1

Suppose you have three variables $y\in\{0,1\}$ and $x_1\in\mathbb{R}$ and $x_2\in\mathbb{R}$. I want to produce data with the following generative process which corresponds to a Mixture of Gaussians (MoG):

$$ \begin{align} y\sim & Ber(p)\\ \mathbf{x}\sim & \mathcal{N}(\mu_y, \Sigma_y), \end{align} $$

where $\Sigma_y$ is diagonal. That is, $\mathbf{x}$ is conditionally independent given $y$. Furthermore, I want to ensure that marginally $\mathbf{x}$ has a covariance matrix given by $\Sigma_\mathbf{x}$, with a predetermined covariance between $x_1$ and $x_2$.

So to ensure conditional independence, we need to sample from diagonal covariance matrices on the second step, but ...

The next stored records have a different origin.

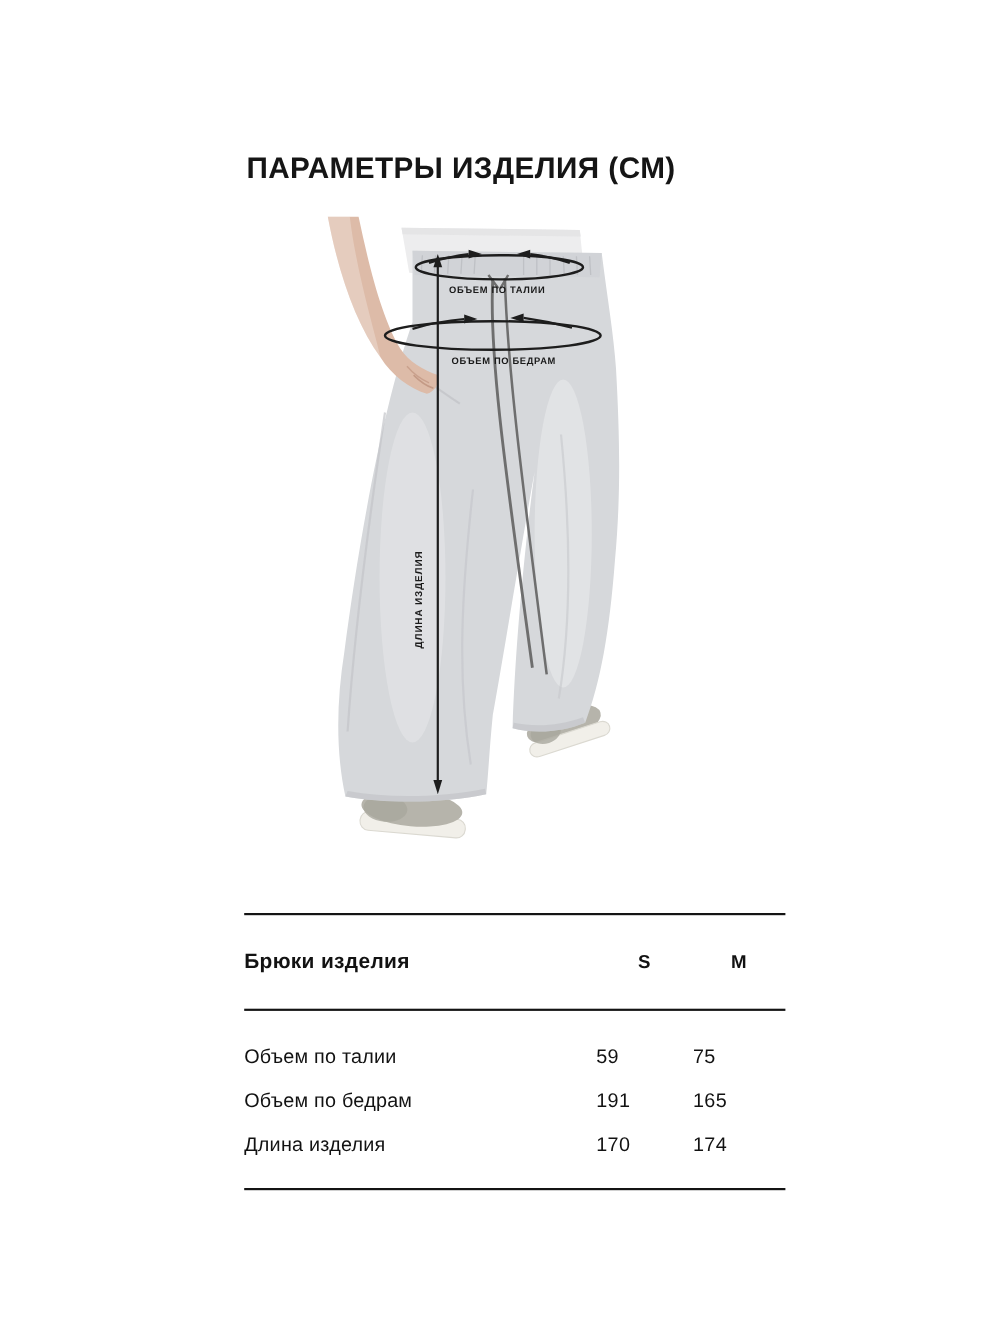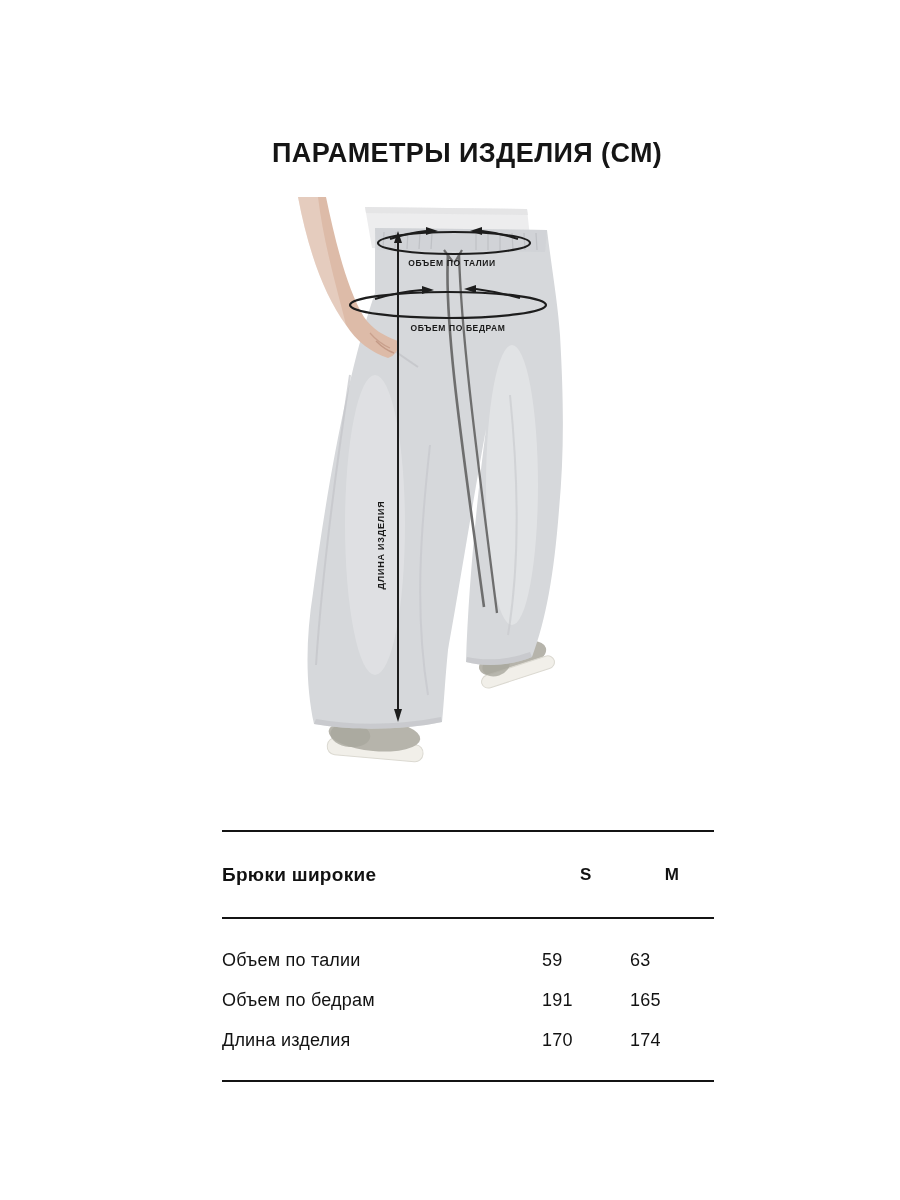--- a/index.html
+++ b/index.html
@@ -6,21 +6,20 @@
   body{
     width:900px;height:1200px;position:relative;overflow:hidden;
     background:#ffffff;
     font-family:"Liberation Sans", sans-serif;
     -webkit-font-smoothing:antialiased;
   }
   .page-title{
     position:absolute;left:224px;top:138px;
     font-size:27px;font-weight:700;letter-spacing:.4px;color:#151515;
     white-space:nowrap;
-    margin-left:48px;
   }
   .figure-wrap{
     position:absolute;left:280px;top:195px;width:340px;height:592px;
   }
   
   .size-table{
     position:absolute;left:222px;top:830px;width:492px;color:#121212;
   }
   .rule{height:2px;background:#141414;width:100%;}
   .t-head{
@@ -136,30 +135,30 @@
       <polygon points="114,48 118,36 122,48" fill="#1d1d1d"></polygon>
       <polygon points="114,514 118,527 122,514" fill="#1d1d1d"></polygon>
       <text transform="translate(104,350) rotate(-90)" text-anchor="middle" font-size="9" font-weight="700" letter-spacing="0.8" fill="#1a1a1a">ДЛИНА ИЗДЕЛИЯ</text>
     </g>
   </svg>
 </div>
 
 <div class="size-table">
   <div class="rule"></div>
   <div class="t-head">
-    <div class="product">Брюки широкие</div>
+    <div class="product">Брюки изделия</div>
     <div class="szcol">S</div>
     <div class="szcol">M</div>
   </div>
   <div class="rule"></div>
   <div class="t-body">
     <div class="t-row">
       <div class="lbl">Объем по талии</div>
       <div class="val">59</div>
-      <div class="val">63</div>
+      <div class="val">75</div>
     </div>
     <div class="t-row">
       <div class="lbl">Объем по бедрам</div>
       <div class="val">191</div>
       <div class="val">165</div>
     </div>
     <div class="t-row">
       <div class="lbl">Длина изделия</div>
       <div class="val">170</div>
       <div class="val">174</div>

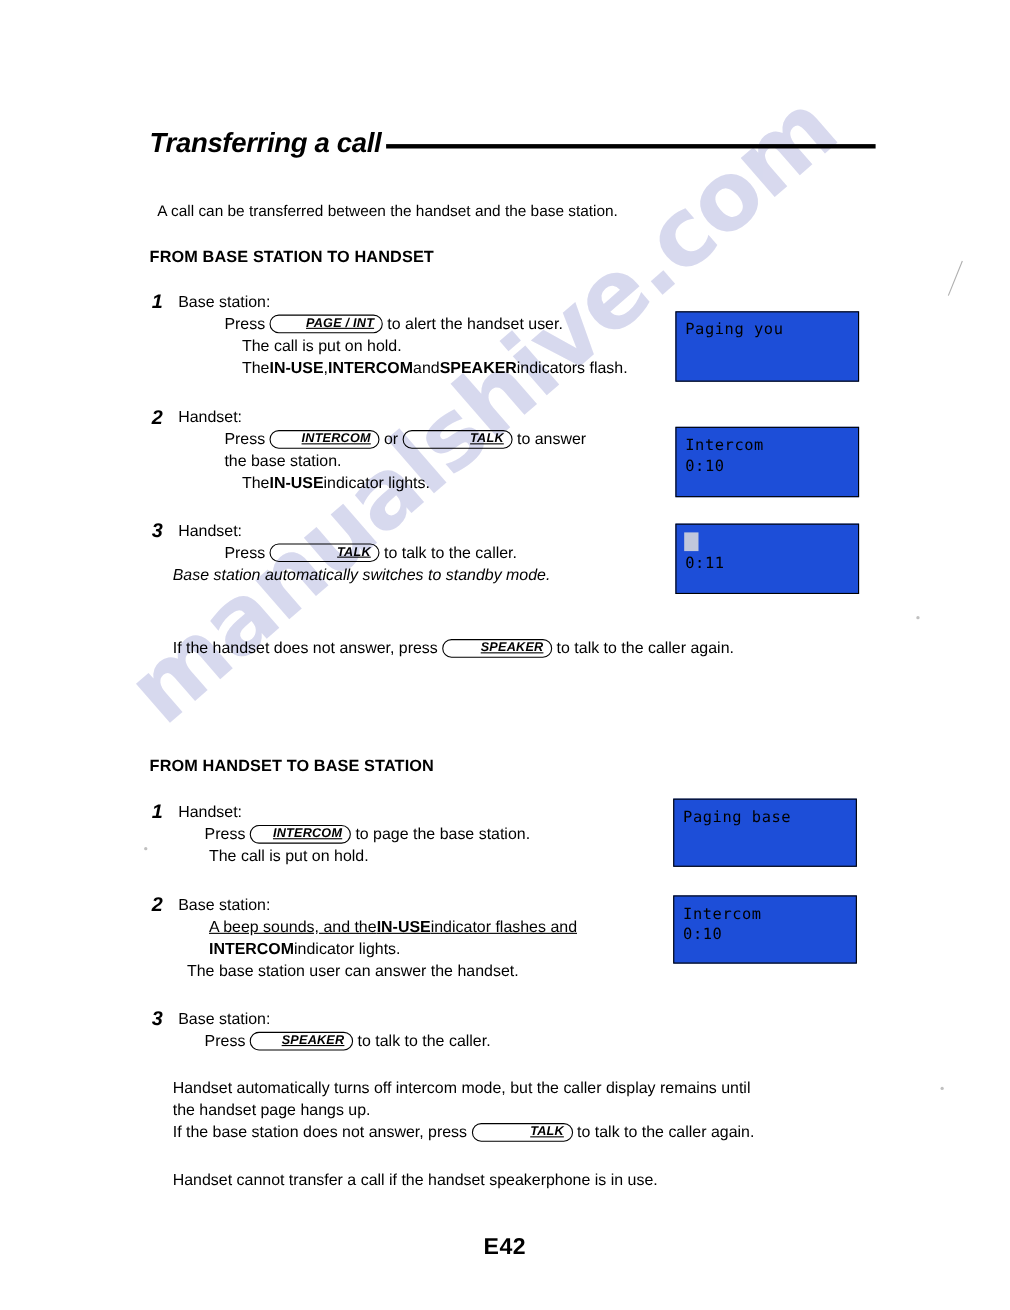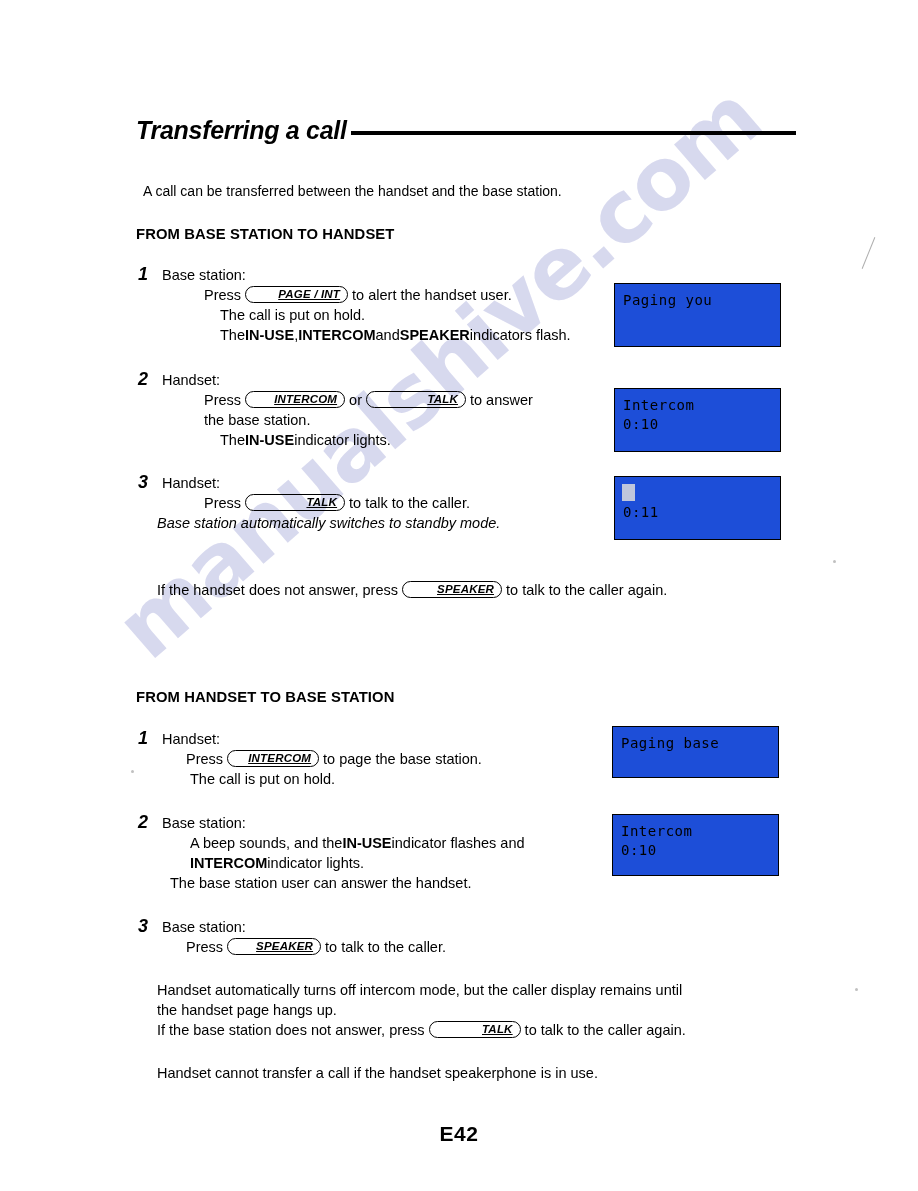--- a/index.html
+++ b/index.html
@@ -323,21 +323,21 @@
       <div class="line" style="margin-left:28px;">
           <span>The call is put on hold.</span>
         </div>
     </div>
 
     <div class="step-num" style="left:138px; top:812px;">2</div>
     <div class="step-body" style="left:162px; top:813px;">
       <div class="line ind1">
           <span>Base station:</span>
         </div>
-      <div class="line" style="margin-left:28px;">
+      <div class="line" style="margin-left:28px;text-decoration:underline;">
         <span>A beep sounds, and the </span>
           <b>IN-USE</b>
           <span> indicator flashes and</span>
       </div>
       <div class="line" style="margin-left:28px;">
         <b>INTERCOM</b>
           <span> indicator lights.</span>
       </div>
       <div class="line" style="margin-left:8px;">
           <span>The base station user can answer the handset.</span>
@@ -365,21 +365,21 @@
         </div>
       <div class="line ind1">
         <span>If the base station does not answer, press</span>
         <span class="key key-talk-s">TALK</span>
         <span>to talk to the caller again.</span>
       </div>
     </div>
 
     <div class="abs" style="left:157px; top:1063px;">Handset cannot transfer a call if the handset speakerphone is in use.</div>
 
-    <div class="lcd" style="left:612px; top:726px; width:167px; height:52px;">
+    <div class="lcd" style="left:612px; top:726px; width:167px; height:62px;">
       <div class="lcd-line">Paging base</div>
       <div class="lcd-line"></div>
     </div>
 
     <div class="lcd" style="left:612px; top:814px; width:167px; height:62px;">
       <div class="lcd-line">Intercom</div>
       <div class="lcd-line">0:10</div>
     </div>
 
     <div class="page-number">E42</div>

How should I systematically choose $\mu_y$ and $\Sigma_y$ so that the marginal dependence is exactly the one I set? Moreover, I want to standardise the generated data. Does this change anything?

Sergio
  • 336
  • 3
    As I understand the two vectors $\boldsymbol{\mu}_y$ and the two covariances $\boldsymbol{\Sigma}_y$ for $y=0$, $1$ are unknown and you want a prescribed covariance (and maybe also a prescribed expectation). The law of total expectation should give the constraints. – Yves Sep 22 '23 at 14:17
  • 1
    https://stats.stackexchange.com/a/362683/7224 – Xi'an Sep 23 '23 at 09:14

1 Answers1

2

The law of total (co)variance writes as $$ \text{Cov}(\mathbf{x}) = \mathbb{E}[\text{Cov}(\mathbf{x} \, \vert \, y)] + \text{Cov}[\mathbb{E}(\mathbf{x} \,\vert\, y)]. $$ With $q := 1 -p$, the first part (a.k.a. within group) is $$ \mathbb{E}[\text{Cov}(\mathbf{x} \, \vert \, y)] = q \boldsymbol{\Sigma}_0 + p \boldsymbol{\Sigma}_1. $$ Using $\boldsymbol{\mu} := q \boldsymbol{\mu}_0 + p\boldsymbol{\mu}_1$, the second part (a.k.a. between groups) is $$ \text{Cov}[\mathbb{E}(\mathbf{x} \,\vert\, y)] = q \left[\boldsymbol{\mu}_0 - \boldsymbol{\mu} \right] \left[\boldsymbol{\mu}_0 - \boldsymbol{\mu} \right]^\top + p \left[\boldsymbol{\mu}_1 - \boldsymbol{\mu} \right] \left[\boldsymbol{\mu}_1 - \boldsymbol{\mu} \right]^\top = qp \left[\boldsymbol{\mu}_1 - \boldsymbol{\mu}_0 \right] \left[\boldsymbol{\mu}_1 - \boldsymbol{\mu}_0 \right]^\top $$ where the second equality comes by simple algebra. This shows that $\text{Cov}[\mathbb{E}(\mathbf{x} \,\vert\, y)]$ is a rank-one matrix.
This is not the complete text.